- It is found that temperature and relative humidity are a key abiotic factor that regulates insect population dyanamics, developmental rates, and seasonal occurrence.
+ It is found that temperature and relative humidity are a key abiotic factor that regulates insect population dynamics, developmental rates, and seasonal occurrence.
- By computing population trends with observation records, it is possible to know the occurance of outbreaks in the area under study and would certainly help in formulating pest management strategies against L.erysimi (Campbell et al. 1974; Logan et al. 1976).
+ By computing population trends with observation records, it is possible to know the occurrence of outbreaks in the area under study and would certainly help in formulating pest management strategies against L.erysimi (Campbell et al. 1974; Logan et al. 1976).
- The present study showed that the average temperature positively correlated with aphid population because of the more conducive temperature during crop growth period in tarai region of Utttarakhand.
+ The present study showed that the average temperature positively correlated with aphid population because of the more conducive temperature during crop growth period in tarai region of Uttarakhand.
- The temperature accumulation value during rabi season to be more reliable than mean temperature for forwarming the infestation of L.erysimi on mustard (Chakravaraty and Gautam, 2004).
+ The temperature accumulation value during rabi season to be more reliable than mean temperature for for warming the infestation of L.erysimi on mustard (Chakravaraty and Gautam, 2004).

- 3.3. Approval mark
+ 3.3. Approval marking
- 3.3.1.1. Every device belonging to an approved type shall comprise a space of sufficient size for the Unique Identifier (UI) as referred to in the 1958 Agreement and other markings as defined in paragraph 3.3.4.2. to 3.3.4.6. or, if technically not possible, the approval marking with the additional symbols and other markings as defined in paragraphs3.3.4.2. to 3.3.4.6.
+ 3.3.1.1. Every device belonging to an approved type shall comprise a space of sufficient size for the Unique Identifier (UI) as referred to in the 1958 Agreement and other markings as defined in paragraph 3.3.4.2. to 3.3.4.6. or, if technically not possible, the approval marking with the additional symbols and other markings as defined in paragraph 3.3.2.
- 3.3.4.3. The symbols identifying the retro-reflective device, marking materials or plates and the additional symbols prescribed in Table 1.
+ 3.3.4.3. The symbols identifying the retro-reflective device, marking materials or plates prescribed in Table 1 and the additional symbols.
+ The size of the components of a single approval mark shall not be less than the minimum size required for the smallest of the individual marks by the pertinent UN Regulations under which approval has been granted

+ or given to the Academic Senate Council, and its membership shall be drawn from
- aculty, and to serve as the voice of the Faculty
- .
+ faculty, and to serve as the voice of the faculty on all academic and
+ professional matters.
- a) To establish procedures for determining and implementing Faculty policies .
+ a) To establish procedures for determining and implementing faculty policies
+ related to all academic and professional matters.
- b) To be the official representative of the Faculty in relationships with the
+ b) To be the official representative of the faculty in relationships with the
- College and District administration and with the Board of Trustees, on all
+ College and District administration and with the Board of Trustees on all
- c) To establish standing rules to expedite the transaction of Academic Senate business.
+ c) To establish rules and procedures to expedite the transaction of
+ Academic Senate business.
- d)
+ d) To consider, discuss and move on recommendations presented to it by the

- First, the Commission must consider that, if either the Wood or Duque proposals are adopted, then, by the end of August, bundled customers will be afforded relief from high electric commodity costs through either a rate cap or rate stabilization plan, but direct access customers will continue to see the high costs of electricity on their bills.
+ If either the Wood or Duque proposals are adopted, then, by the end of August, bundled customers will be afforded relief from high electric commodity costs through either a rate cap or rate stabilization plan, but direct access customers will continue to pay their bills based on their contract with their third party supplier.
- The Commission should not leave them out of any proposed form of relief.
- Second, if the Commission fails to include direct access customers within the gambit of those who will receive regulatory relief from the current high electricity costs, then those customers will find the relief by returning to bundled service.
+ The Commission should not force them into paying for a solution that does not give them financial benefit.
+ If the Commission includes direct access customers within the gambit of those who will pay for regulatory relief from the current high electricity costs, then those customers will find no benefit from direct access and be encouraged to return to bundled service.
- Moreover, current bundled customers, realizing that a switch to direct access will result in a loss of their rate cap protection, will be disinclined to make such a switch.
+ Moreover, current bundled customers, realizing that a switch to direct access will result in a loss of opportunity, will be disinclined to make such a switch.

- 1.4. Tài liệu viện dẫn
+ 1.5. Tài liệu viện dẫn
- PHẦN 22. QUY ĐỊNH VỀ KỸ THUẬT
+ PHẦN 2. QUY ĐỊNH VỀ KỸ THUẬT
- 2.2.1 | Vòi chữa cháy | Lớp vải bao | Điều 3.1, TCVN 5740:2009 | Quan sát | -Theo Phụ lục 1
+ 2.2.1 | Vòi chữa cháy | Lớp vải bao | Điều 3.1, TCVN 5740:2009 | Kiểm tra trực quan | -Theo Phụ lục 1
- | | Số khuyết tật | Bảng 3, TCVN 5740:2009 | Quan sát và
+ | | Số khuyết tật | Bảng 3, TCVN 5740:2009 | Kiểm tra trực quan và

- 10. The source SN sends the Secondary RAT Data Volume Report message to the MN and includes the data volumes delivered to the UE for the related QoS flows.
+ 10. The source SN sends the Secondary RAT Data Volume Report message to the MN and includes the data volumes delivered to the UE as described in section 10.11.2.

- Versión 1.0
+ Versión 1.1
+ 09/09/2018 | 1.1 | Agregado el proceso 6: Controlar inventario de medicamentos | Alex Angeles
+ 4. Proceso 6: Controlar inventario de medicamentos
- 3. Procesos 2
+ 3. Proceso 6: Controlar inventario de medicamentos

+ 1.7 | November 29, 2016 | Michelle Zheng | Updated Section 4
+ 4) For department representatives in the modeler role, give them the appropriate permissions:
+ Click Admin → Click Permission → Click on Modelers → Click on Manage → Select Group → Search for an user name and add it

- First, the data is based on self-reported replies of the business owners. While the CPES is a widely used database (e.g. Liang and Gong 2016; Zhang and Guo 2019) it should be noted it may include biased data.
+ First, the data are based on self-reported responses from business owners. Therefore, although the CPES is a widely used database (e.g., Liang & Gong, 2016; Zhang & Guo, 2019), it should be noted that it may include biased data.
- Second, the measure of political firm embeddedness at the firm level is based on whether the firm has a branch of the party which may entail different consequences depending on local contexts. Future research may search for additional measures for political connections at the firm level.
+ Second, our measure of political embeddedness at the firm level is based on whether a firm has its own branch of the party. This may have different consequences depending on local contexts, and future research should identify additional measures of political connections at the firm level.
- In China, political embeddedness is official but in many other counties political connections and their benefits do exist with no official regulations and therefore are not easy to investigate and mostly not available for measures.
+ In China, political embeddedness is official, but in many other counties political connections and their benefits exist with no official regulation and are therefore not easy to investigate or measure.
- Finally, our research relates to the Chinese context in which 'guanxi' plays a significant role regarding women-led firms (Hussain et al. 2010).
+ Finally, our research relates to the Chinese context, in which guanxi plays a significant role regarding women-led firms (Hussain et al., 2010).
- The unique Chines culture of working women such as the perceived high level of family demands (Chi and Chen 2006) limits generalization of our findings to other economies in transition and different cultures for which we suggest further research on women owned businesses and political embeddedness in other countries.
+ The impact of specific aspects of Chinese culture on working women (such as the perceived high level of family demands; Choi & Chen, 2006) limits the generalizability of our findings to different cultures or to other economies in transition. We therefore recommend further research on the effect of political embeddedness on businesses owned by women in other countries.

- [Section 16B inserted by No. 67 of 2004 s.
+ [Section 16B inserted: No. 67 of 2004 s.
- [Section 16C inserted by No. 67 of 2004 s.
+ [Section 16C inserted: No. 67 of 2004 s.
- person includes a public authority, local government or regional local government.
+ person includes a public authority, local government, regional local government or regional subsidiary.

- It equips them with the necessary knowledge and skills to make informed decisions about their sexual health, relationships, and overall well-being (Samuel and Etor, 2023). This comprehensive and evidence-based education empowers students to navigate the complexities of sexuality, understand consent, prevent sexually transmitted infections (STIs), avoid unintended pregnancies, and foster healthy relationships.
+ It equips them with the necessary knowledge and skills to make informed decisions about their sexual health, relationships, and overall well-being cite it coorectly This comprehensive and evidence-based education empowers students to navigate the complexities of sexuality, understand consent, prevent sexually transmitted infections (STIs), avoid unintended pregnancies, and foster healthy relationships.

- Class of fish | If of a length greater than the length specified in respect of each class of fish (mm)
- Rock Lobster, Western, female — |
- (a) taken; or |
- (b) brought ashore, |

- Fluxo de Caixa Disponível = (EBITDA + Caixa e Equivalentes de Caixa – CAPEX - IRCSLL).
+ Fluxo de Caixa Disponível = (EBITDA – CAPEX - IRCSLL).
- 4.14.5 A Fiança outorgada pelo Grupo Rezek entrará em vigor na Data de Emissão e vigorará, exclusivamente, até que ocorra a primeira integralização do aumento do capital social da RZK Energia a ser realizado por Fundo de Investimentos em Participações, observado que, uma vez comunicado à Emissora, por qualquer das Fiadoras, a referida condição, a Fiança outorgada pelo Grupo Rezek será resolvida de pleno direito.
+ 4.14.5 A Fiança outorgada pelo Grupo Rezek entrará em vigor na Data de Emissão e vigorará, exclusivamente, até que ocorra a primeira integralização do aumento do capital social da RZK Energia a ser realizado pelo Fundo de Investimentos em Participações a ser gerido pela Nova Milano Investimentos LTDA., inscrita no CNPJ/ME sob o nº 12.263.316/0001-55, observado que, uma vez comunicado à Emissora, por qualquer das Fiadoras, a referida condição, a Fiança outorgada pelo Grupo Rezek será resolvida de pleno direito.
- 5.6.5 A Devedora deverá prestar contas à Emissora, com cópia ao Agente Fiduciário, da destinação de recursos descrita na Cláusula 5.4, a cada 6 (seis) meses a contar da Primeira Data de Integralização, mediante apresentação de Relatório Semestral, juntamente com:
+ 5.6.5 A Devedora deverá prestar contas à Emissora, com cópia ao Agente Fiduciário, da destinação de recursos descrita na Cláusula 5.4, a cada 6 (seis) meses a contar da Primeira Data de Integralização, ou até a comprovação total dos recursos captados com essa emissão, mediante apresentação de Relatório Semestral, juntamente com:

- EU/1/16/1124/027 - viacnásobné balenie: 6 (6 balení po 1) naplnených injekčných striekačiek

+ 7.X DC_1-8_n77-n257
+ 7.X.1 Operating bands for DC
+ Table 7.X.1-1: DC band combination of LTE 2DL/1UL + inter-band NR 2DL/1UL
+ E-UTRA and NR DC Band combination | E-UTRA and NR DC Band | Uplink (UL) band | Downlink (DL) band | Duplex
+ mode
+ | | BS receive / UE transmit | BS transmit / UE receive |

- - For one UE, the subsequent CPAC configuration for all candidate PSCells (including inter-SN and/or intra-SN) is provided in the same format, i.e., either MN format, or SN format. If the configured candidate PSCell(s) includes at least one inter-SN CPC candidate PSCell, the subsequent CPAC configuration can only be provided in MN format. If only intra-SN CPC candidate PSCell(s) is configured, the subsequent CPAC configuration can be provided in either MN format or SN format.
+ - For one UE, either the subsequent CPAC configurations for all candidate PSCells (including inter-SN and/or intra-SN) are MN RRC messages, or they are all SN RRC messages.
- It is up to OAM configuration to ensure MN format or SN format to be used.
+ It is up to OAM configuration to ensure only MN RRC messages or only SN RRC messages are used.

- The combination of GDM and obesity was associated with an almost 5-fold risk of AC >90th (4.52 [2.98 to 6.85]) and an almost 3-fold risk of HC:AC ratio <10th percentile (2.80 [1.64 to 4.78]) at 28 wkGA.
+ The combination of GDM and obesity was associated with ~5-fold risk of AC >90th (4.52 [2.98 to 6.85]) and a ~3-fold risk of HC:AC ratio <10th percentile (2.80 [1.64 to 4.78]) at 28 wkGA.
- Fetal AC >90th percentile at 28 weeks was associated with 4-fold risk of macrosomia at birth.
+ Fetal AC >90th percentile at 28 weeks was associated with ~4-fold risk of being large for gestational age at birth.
****************************************
**WHAT IS EXPECTED:** Would you copy out exactly the lines above that start at the one containing "- Moreover, current" and end at the one containing "name and add it", inclusive?

**WRITTEN RESPONSE:**
- Moreover, current bundled customers, realizing that a switch to direct access will result in a loss of their rate cap protection, will be disinclined to make such a switch.
+ Moreover, current bundled customers, realizing that a switch to direct access will result in a loss of opportunity, will be disinclined to make such a switch.

- 1.4. Tài liệu viện dẫn
+ 1.5. Tài liệu viện dẫn
- PHẦN 22. QUY ĐỊNH VỀ KỸ THUẬT
+ PHẦN 2. QUY ĐỊNH VỀ KỸ THUẬT
- 2.2.1 | Vòi chữa cháy | Lớp vải bao | Điều 3.1, TCVN 5740:2009 | Quan sát | -Theo Phụ lục 1
+ 2.2.1 | Vòi chữa cháy | Lớp vải bao | Điều 3.1, TCVN 5740:2009 | Kiểm tra trực quan | -Theo Phụ lục 1
- | | Số khuyết tật | Bảng 3, TCVN 5740:2009 | Quan sát và
+ | | Số khuyết tật | Bảng 3, TCVN 5740:2009 | Kiểm tra trực quan và

- 10. The source SN sends the Secondary RAT Data Volume Report message to the MN and includes the data volumes delivered to the UE for the related QoS flows.
+ 10. The source SN sends the Secondary RAT Data Volume Report message to the MN and includes the data volumes delivered to the UE as described in section 10.11.2.

- Versión 1.0
+ Versión 1.1
+ 09/09/2018 | 1.1 | Agregado el proceso 6: Controlar inventario de medicamentos | Alex Angeles
+ 4. Proceso 6: Controlar inventario de medicamentos
- 3. Procesos 2
+ 3. Proceso 6: Controlar inventario de medicamentos

+ 1.7 | November 29, 2016 | Michelle Zheng | Updated Section 4
+ 4) For department representatives in the modeler role, give them the appropriate permissions:
+ Click Admin → Click Permission → Click on Modelers → Click on Manage → Select Group → Search for an user name and add it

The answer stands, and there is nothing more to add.